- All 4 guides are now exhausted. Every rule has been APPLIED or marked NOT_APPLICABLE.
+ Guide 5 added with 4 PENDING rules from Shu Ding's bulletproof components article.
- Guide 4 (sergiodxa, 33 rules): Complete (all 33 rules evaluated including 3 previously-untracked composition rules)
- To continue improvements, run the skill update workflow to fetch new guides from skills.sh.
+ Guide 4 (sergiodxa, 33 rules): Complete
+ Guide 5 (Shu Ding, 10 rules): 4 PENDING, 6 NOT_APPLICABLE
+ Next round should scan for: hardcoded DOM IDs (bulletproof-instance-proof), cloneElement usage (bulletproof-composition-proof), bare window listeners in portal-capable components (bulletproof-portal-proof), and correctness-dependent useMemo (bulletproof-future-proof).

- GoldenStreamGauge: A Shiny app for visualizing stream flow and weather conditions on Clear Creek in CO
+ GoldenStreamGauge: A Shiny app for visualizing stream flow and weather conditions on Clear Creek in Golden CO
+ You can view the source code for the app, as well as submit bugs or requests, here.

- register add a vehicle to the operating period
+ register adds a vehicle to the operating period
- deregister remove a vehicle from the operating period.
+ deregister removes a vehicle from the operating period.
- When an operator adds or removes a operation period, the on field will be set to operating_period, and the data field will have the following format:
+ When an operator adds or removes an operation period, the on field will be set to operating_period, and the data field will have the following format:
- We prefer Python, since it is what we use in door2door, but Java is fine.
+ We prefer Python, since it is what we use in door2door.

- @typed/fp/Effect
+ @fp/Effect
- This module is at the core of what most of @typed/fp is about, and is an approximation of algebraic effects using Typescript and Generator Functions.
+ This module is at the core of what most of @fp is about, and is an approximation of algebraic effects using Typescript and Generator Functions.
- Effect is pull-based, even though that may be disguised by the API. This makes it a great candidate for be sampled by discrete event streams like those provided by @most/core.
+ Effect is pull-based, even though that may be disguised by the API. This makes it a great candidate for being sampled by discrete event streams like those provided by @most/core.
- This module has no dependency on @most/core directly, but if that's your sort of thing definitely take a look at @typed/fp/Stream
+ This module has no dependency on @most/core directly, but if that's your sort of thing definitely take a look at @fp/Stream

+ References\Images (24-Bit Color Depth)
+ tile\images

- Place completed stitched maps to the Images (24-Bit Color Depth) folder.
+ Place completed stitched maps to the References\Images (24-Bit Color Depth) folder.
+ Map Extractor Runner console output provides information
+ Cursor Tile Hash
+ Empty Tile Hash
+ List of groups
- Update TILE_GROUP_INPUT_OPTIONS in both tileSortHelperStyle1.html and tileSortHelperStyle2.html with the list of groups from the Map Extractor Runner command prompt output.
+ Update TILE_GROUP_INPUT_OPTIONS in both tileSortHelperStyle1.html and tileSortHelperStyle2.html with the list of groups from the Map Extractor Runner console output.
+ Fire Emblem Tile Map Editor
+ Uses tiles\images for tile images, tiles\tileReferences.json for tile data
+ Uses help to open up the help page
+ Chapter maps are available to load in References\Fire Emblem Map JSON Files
··········
TASK STATEMENT - Nothing but the lines from the start of the data above through the line with "PENDING, 6 NOT_APPLICABLE" should appear in your answer, copied exactly.

ANSWER BELOW -
- All 4 guides are now exhausted. Every rule has been APPLIED or marked NOT_APPLICABLE.
+ Guide 5 added with 4 PENDING rules from Shu Ding's bulletproof components article.
- Guide 4 (sergiodxa, 33 rules): Complete (all 33 rules evaluated including 3 previously-untracked composition rules)
- To continue improvements, run the skill update workflow to fetch new guides from skills.sh.
+ Guide 4 (sergiodxa, 33 rules): Complete
+ Guide 5 (Shu Ding, 10 rules): 4 PENDING, 6 NOT_APPLICABLE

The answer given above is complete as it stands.